Exercise
Retype exactly what appears below from the line containing "the proper nouns" down to the line containing "nhiều hơn tại", keeping both end lines. Do not include pictures.

Dataset excerpts
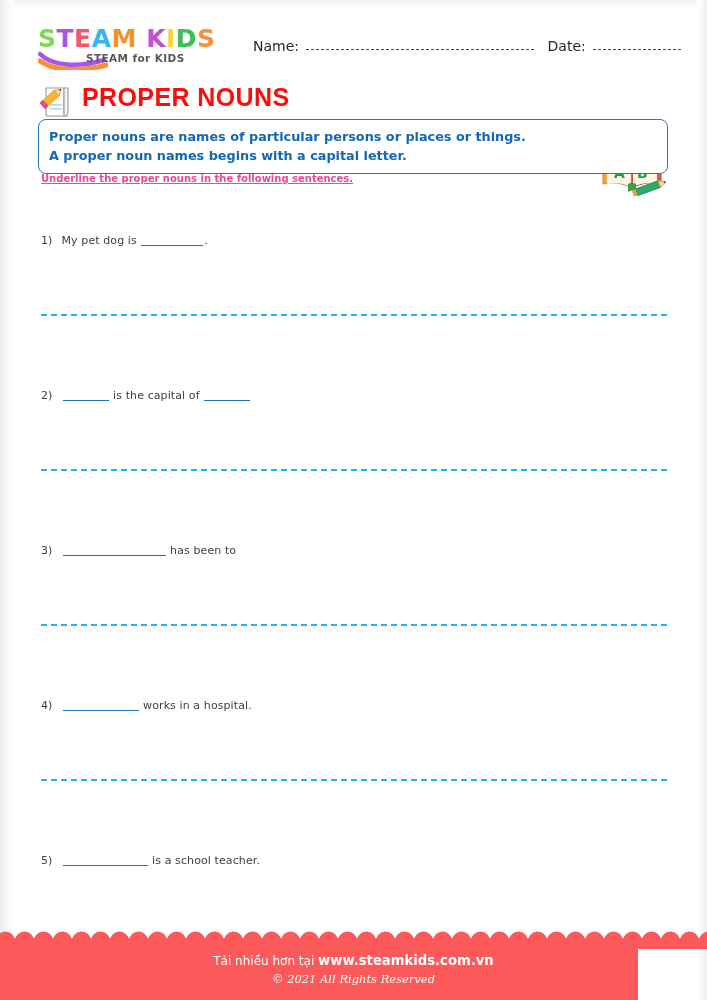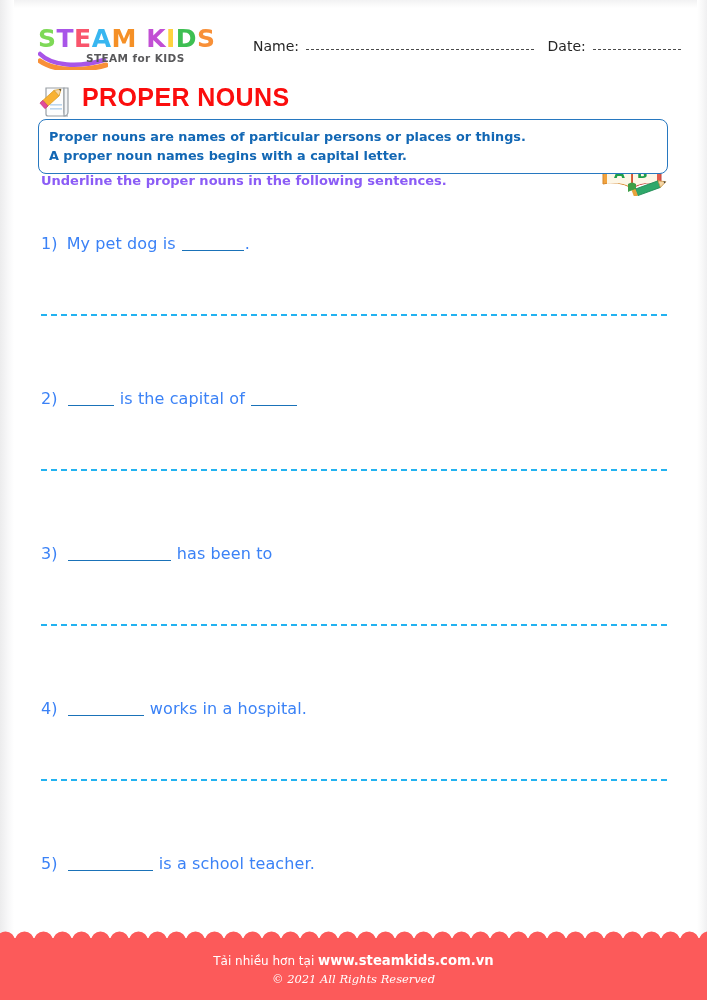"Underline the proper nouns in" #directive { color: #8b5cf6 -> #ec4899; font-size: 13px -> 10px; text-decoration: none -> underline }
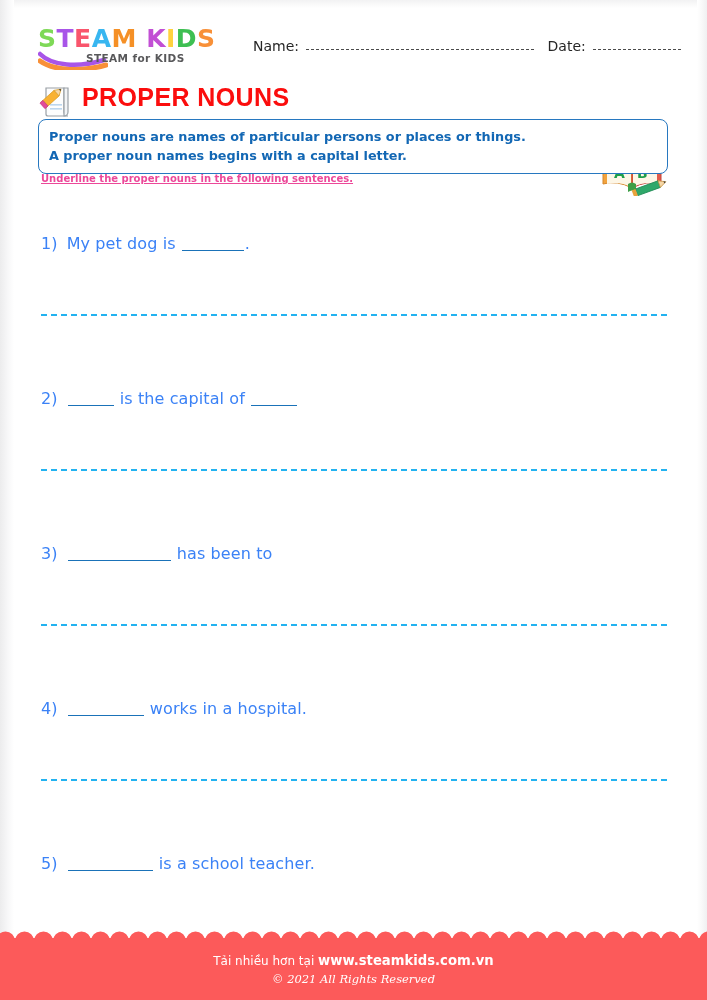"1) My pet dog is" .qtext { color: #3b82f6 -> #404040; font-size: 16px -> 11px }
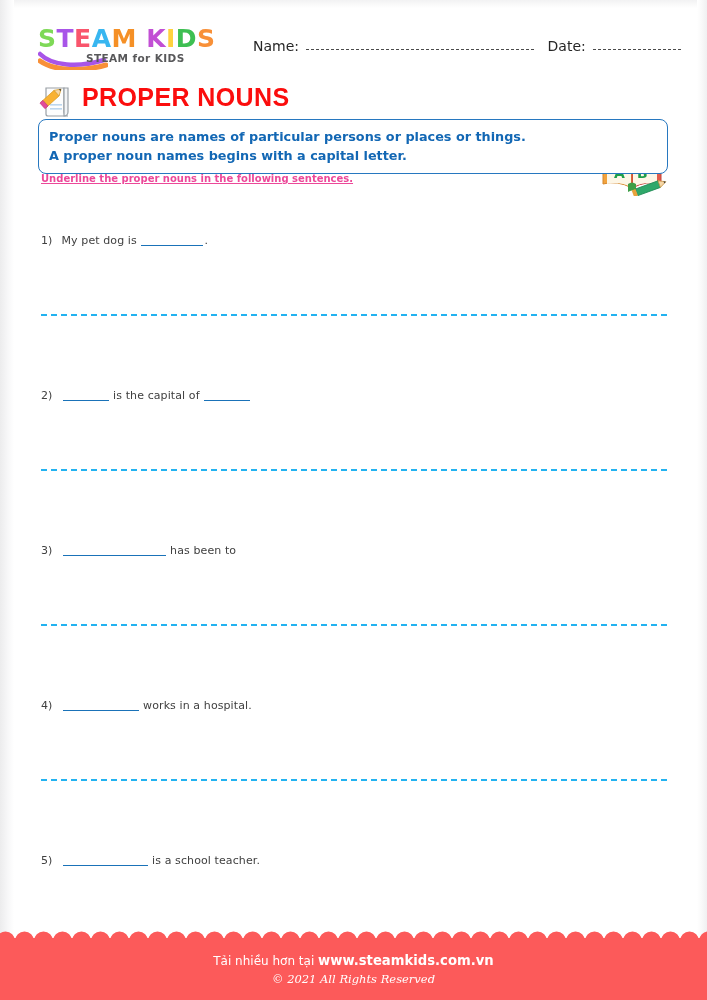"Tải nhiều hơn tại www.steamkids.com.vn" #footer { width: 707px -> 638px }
==
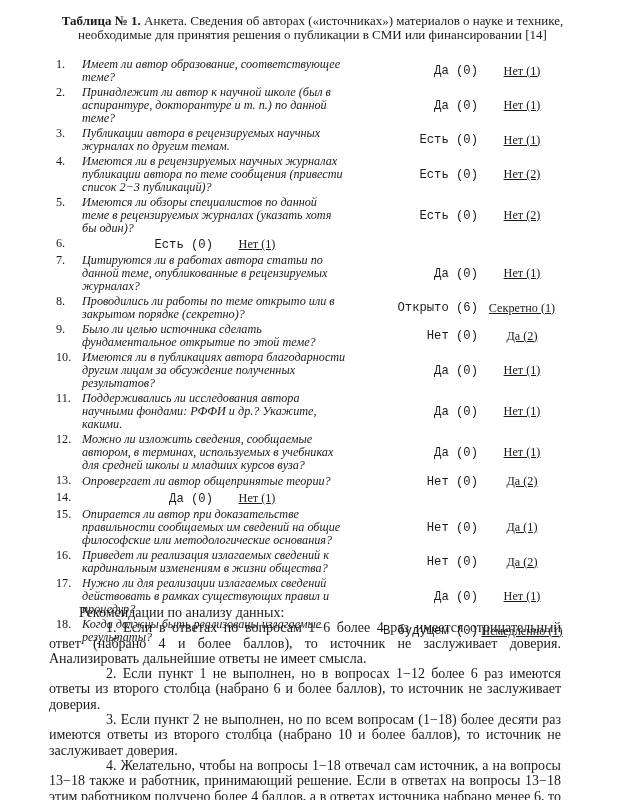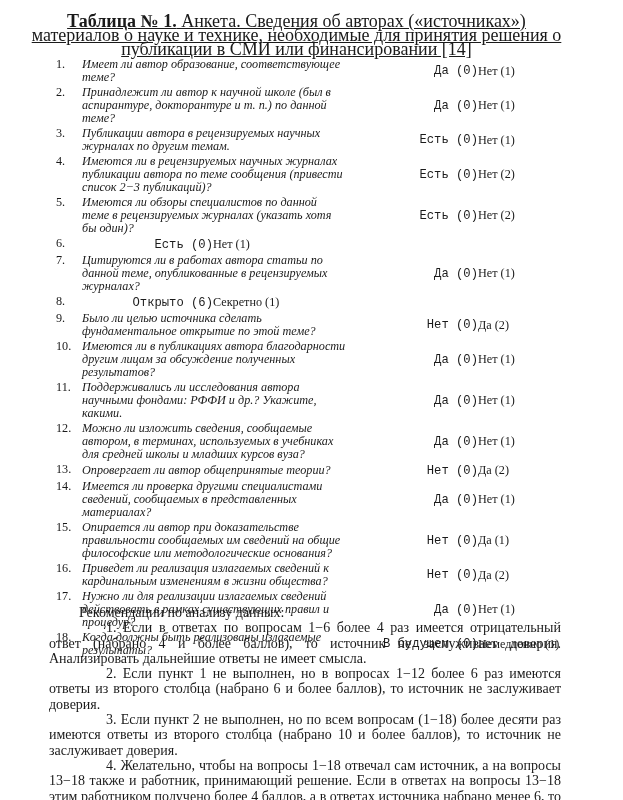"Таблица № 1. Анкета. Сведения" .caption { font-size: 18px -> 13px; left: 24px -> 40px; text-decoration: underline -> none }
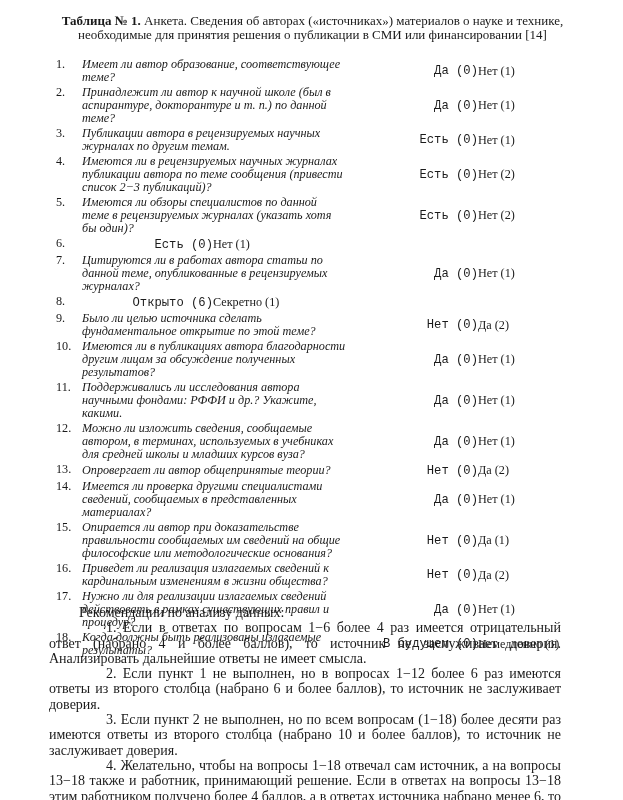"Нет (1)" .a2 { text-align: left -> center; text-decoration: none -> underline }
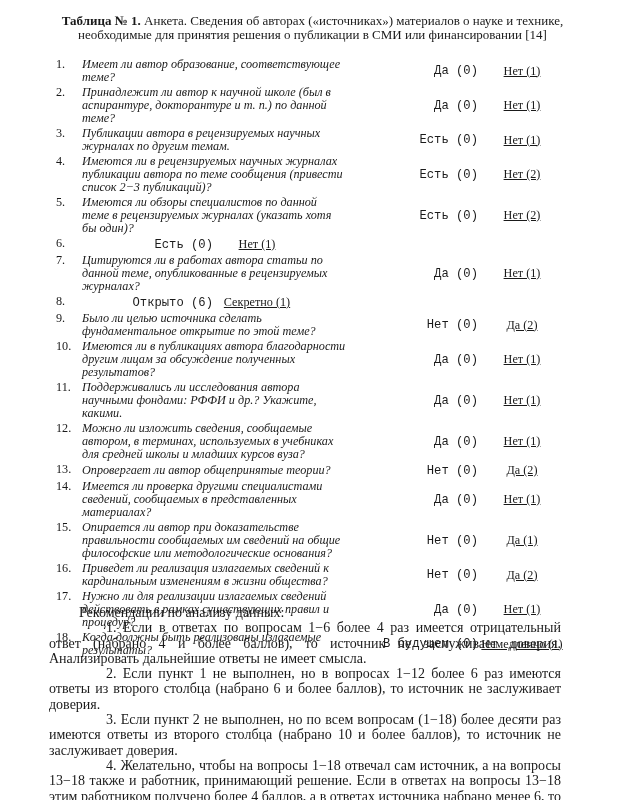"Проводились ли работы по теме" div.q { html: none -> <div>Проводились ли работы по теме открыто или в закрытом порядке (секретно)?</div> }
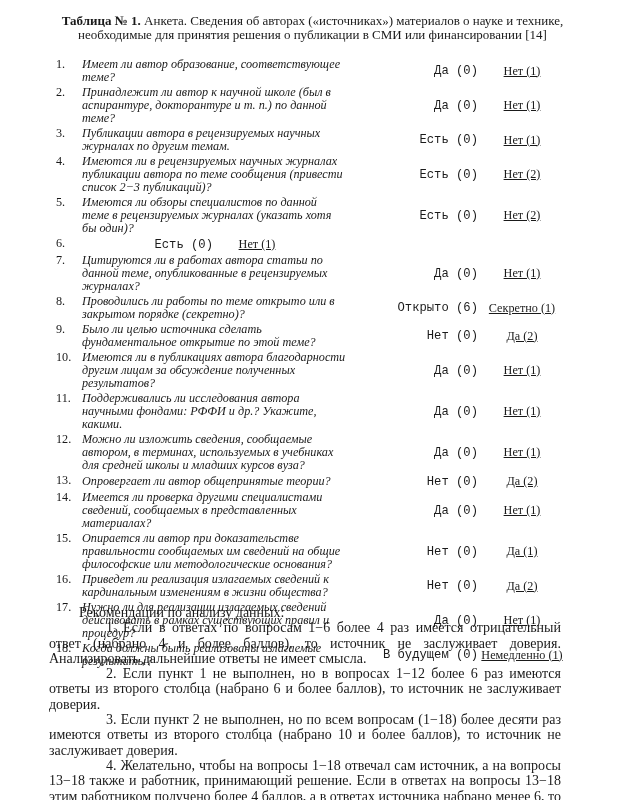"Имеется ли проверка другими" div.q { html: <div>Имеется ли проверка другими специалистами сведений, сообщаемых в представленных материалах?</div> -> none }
--
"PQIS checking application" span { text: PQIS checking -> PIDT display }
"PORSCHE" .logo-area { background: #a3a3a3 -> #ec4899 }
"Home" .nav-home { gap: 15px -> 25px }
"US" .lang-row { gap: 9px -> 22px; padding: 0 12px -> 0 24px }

Expected answer
"Underline the proper nouns in" #directive { color: #8b5cf6 -> #ec4899; font-size: 13px -> 10px; text-decoration: none -> underline }
"1) My pet dog is" .qtext { color: #3b82f6 -> #404040; font-size: 16px -> 11px }
"Tải nhiều hơn tại www.steamkids.com.vn" #footer { width: 707px -> 638px }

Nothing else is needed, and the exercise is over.